Macedonia kidnapped a German citizen called Khalid al-Masri (previously, previously) and sent him to the CIA, mistaking him for a similarly named terror suspect; the CIA tortured him in Afghanistan and held him even after they realized they had the wrong name.
When they finally released him, they dumped him by a roadside in Albania with $euro;14.5K and told him to remain silent. His lawsuit against the US government was dismissed on state secrecy grounds; eventually a European court ordered Macedonia to pay him a further €60K.
The CIA officers involved in the kidnapping, torture and coverup were not disciplined by the CIA because the CIA Director believed “the scale tips decisively in favour of accepting mistakes that over-connect the dots against those that under-connect them.”
By the CIA’s own reckoning, at least 25 others were kidnapped and tortured by the Agency due to mistaken identity.
In one of the first reactions to the Senate report by the German government, Foreign Minister Frank-Walter Steinmeier on Wednesday condemned excesses in the US renditions.
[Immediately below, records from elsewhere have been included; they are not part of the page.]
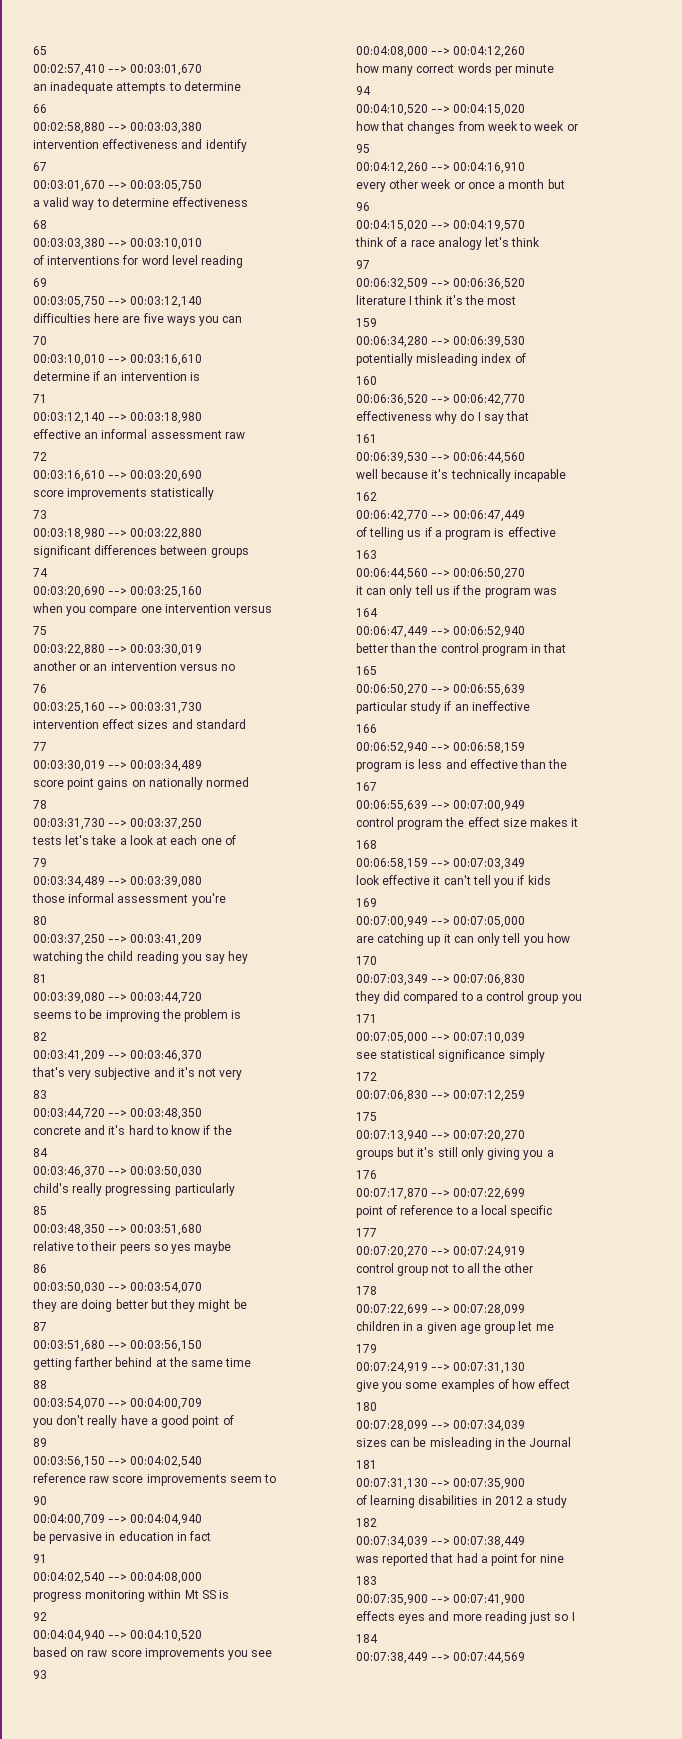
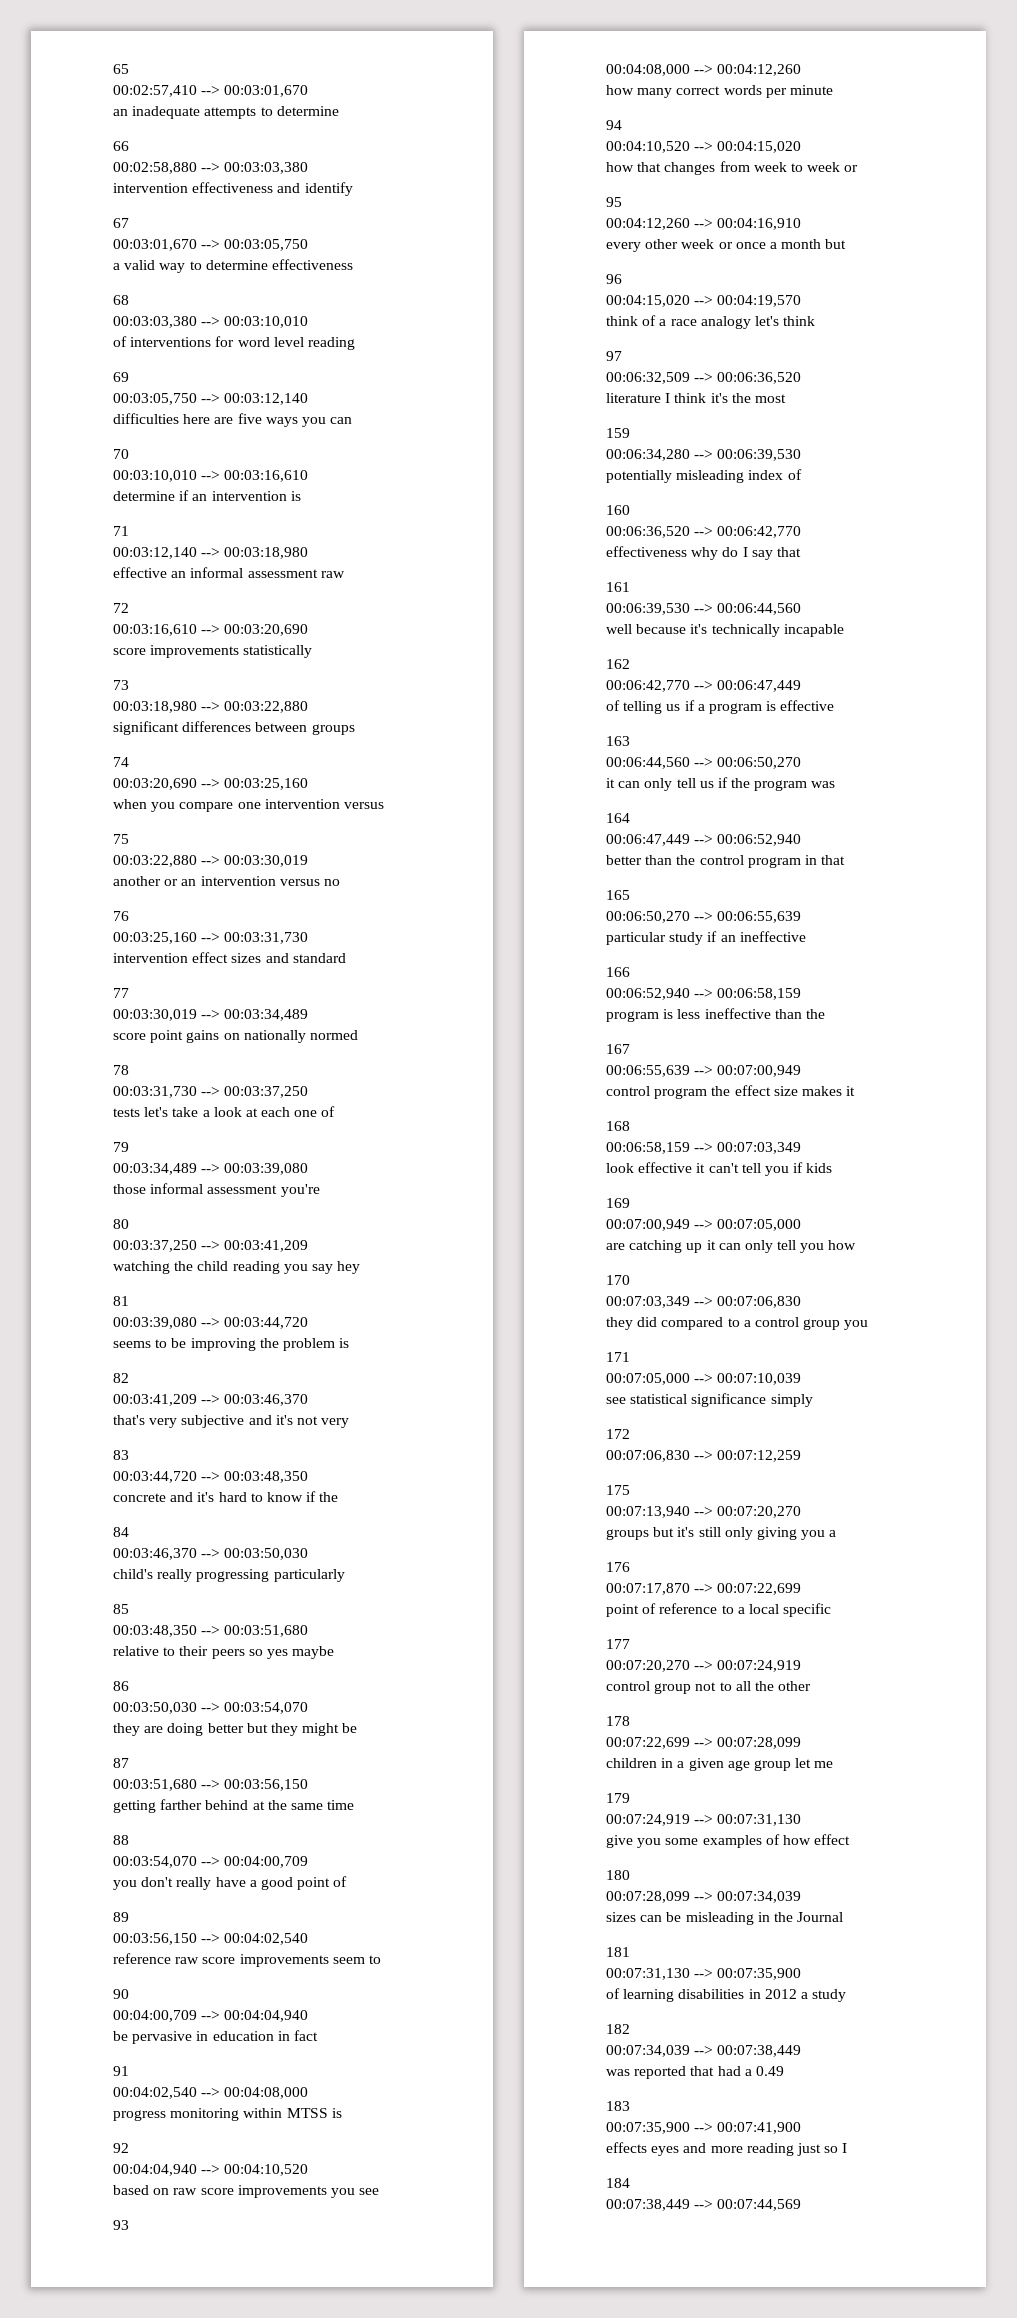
- progress monitoring within Mt SS is
+ progress monitoring within MTSS is
- program is less and effective than the
+ program is less ineffective than the
- was reported that had a point for nine
+ was reported that had a 0.49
“What was then considered right and done in the fight against Islamist terrorism was unacceptable and a serious mistake,” he told Bild newspaper.
US President Barack Obama said on Tuesday that “when we make mistakes, we admit them” of the CIA’s use of torture, promising to stop such methods being used in future.
But the NGO Human Rights Watch said that the CIA officials and members of the government who approved and oversaw the torture programme should be brought before the courts.
As well as the abuse directed at al-Masri, dozens of other prisoners were subjected to brutal beatings, kept awake for up to 180 days on end and almost drowned during “waterboarding”.